Magazine December 31, 2019, Issue

Ukraine and Us

In the center of Ukraine’s capital (Jay Nordlinger)
A report from an anxious capital

Kyiv

Like you, perhaps, I grew up with “Kiev” — as in “chicken Kiev” and “The Great Gate of Kiev.” Here in the city itself, they want “Kyiv.” Why? Fussiness? An urge to be newfangled? No. “Kiev” derives from the Russian, and “Kyiv” from the Ukrainian. “Kyiv” is an expression, or an acknowledgement, of Ukrainian independence and nationhood.

“The,” too, is problematic — as in “the Ukraine.” That phrase suggests a region, not a nation. The first time I heard “Ukraine,” without a “the,” was in the mid 1980s. Robert Conquest, the great historian, had come to campus to talk about the Soviets’ “terror-famine” in the Ukraine, or Ukraine (1932–33). Many Ukrainians, he explained, insisted on no “the.”

“Ukraine” sounded so weird to me. It would take me years to get used to it. I also had to get used to “Sudan,” having grown up with “the Sudan.” Once, Paul Johnson — another great British historian — sent us a piece at National Review in which he referred to “the Lebanon.” To him, it was perfectly natural.

Here in the capital — Kyiv, Ukraine — I see banners celebrating the 70th anniversary of NATO. Ukraine has been unsuccessful in its bid to join NATO, as it has been in its bid to join the EU. I think of a phrase: “on the outside, looking in.” In 2008, President George W. Bush came to this city to support Ukraine’s NATO bid. He said that the Kremlin should not enjoy veto power over the alliance and its membership.

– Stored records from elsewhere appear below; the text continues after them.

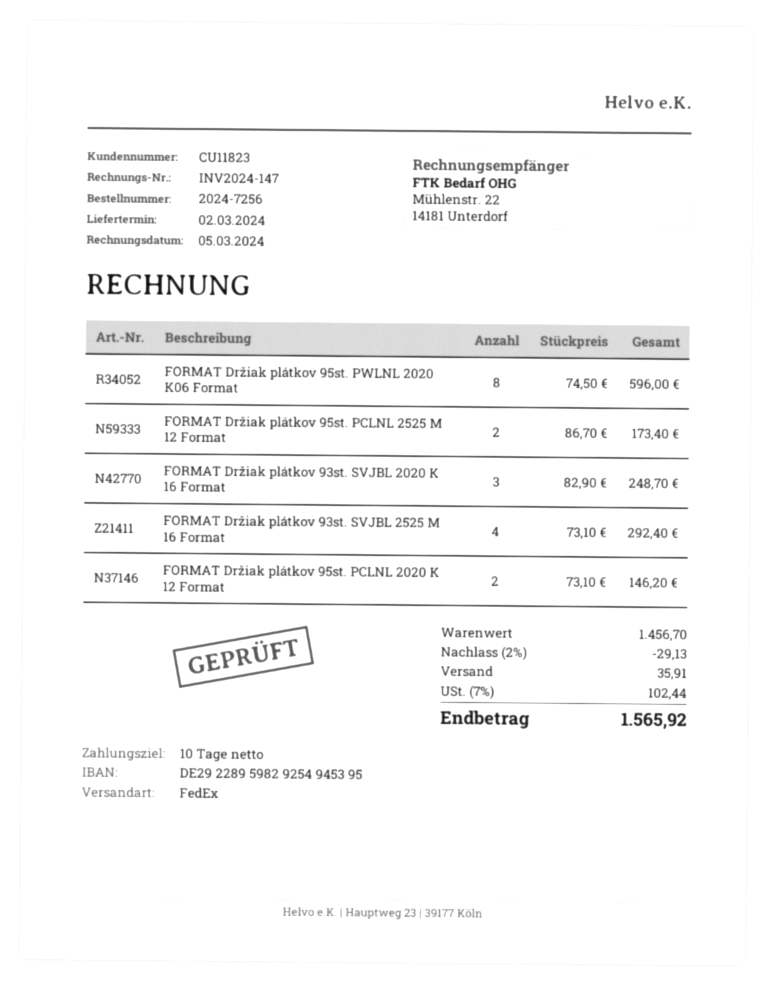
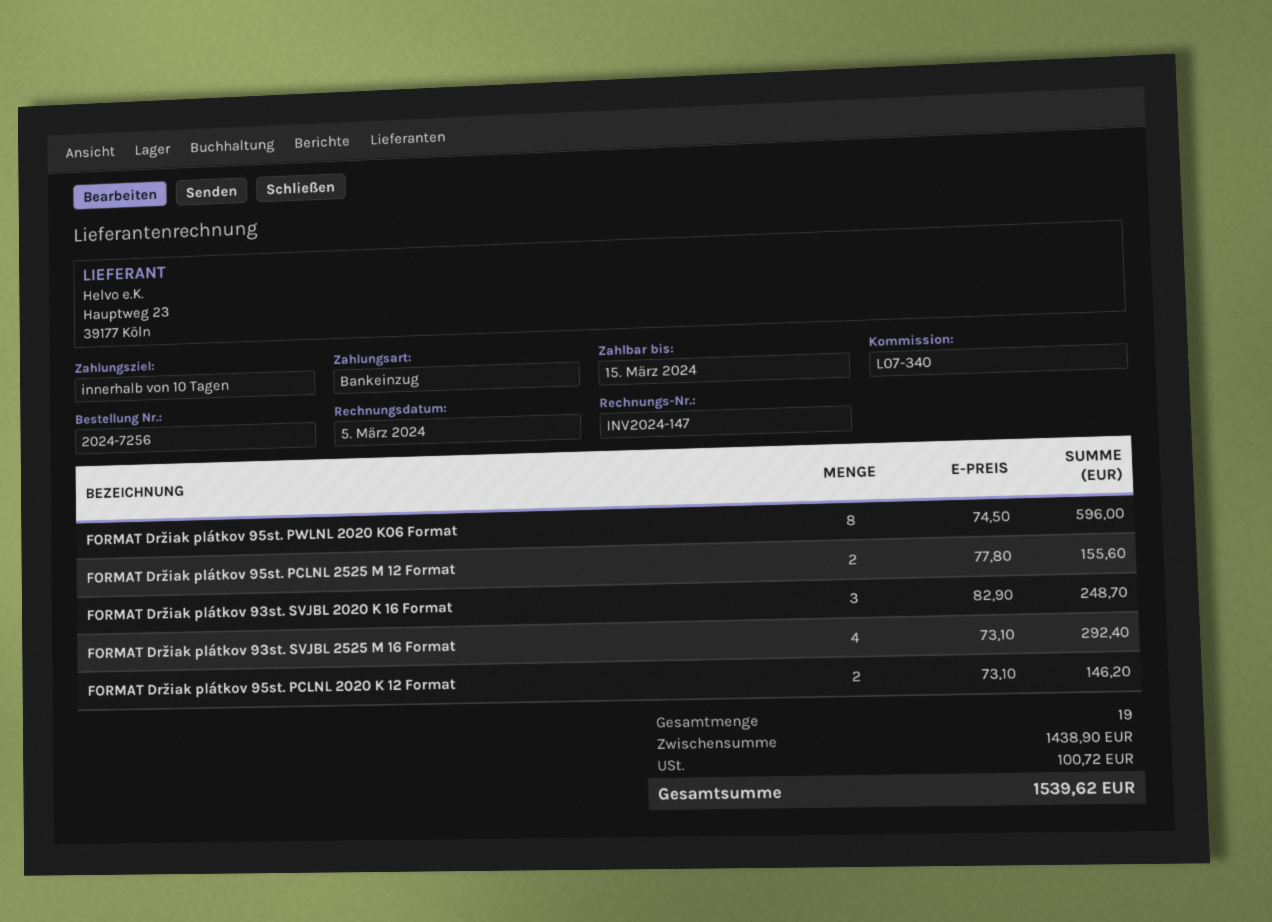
FORMAT Držiak plátkov 95st. PCLNL 2525 M 12 Format: 2 x 86.70 = 173.40 -> 2 x 77.80 = 155.60
subtotal: 1456.70 -> 1438.90
discount: 2% = 29.13 -> none
shipping: 35.91 -> none
tax: 102.44 -> 100.72
total: 1565.92 -> 1539.62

There is another anniversary, too — a rather bitter one. This very day (December 5), it is the 25th anniversary of the Budapest Memorandum, signed by the United States, Great Britain, and, not least, Russia. One of the things the accord did was guarantee the independence and territorial integrity of Ukraine. That went up in smoke in 2014.

I have come to Kyiv to ask one question, primarily: What do Ukrainians, of various types, think about the political drama playing out in America? What do they think about their country’s place in the drama? President Trump appears on the verge of impeachment over his conduct toward the Ukrainian government.

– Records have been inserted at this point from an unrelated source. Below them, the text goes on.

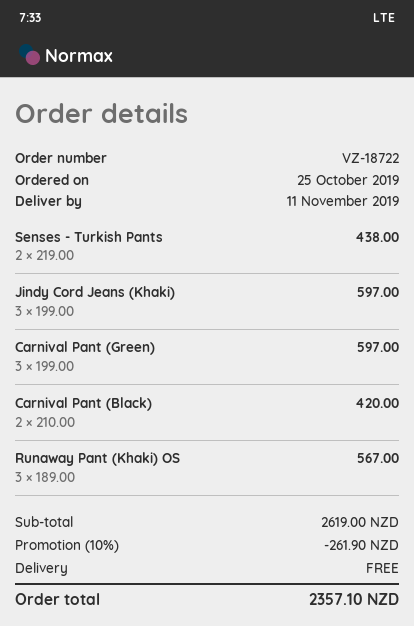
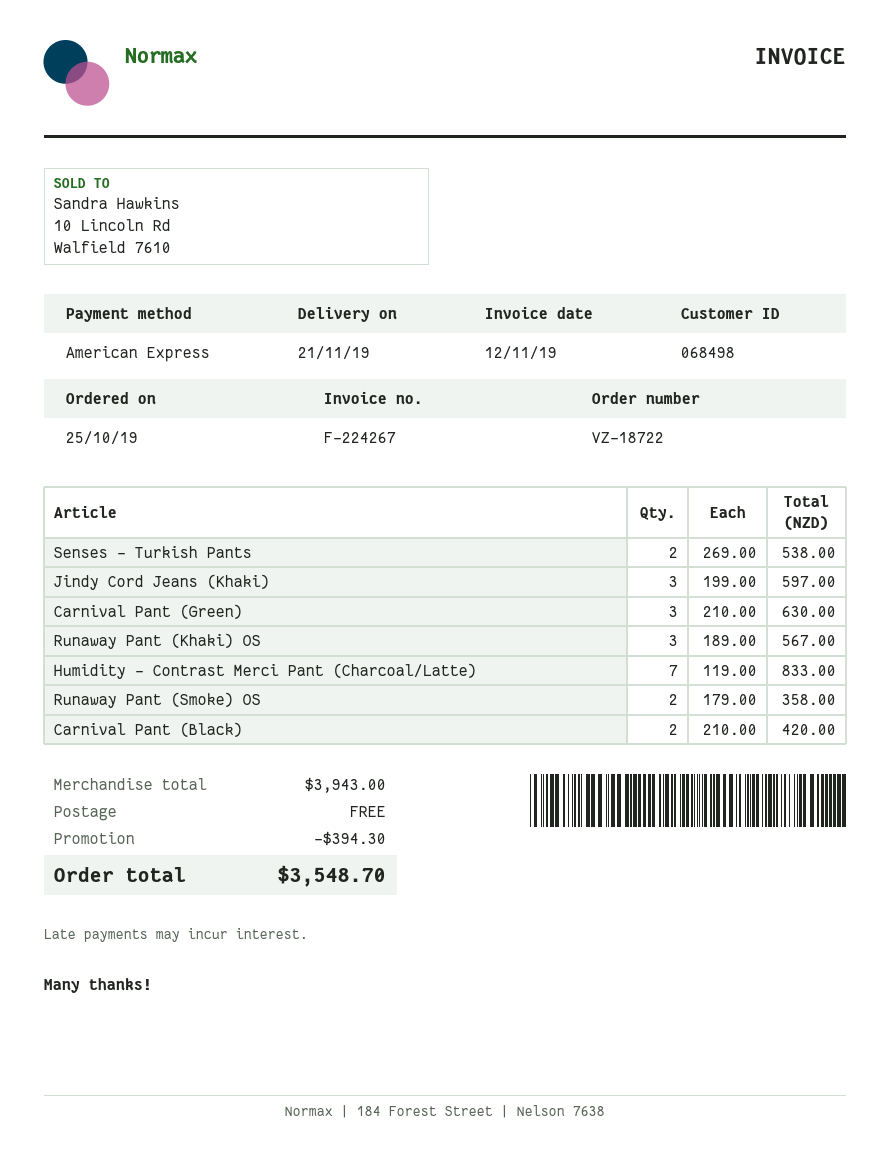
delivery date: 2019-11-11 -> 2019-11-21
Senses - Turkish Pants: 2 x 219.00 = 438.00 -> 2 x 269.00 = 538.00
Carnival Pant (Green): 3 x 199.00 = 597.00 -> 3 x 210.00 = 630.00
Humidity - Contrast Merci Pant (Charcoal/Latte): none -> 7 x 119.00 = 833.00
Runaway Pant (Smoke) OS: none -> 2 x 179.00 = 358.00
subtotal: 2619.00 -> 3943.00
discount: 261.90 -> 394.30
total: 2357.10 -> 3548.70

“Toxic” is a word used by Myroslava Luzina, a wide-ranging intellectual here. The great danger for her country, she says, is that it will become “toxic” in American politics. The Ukrainian government has to be extremely careful in navigating these waters, she says. You don’t want to alienate the Republicans; you don’t want to alienate the Democrats. You have to have U.S. support, because your position in the world is precarious.

Vitaly Portnikov, a leading Ukrainian journalist, makes a stark statement: “I think the fact that Ukraine has found itself in the midst of an American domestic political squabble is a threat to our national interests.” Ukraine can ill afford to be a football in an American game, Republicans versus Democrats.

Some people here deny that Ukraine has any role at all in the American drama. “It’s your problem, your drama,” they say, indignant. “This is an American scandal, not ours.” They are certainly right, at one level. Yet Ukraine is featured, whether it wants to be or not. One prominent citizen says that people are simply “shocked” — shocked at Ukraine’s turn on the American stage.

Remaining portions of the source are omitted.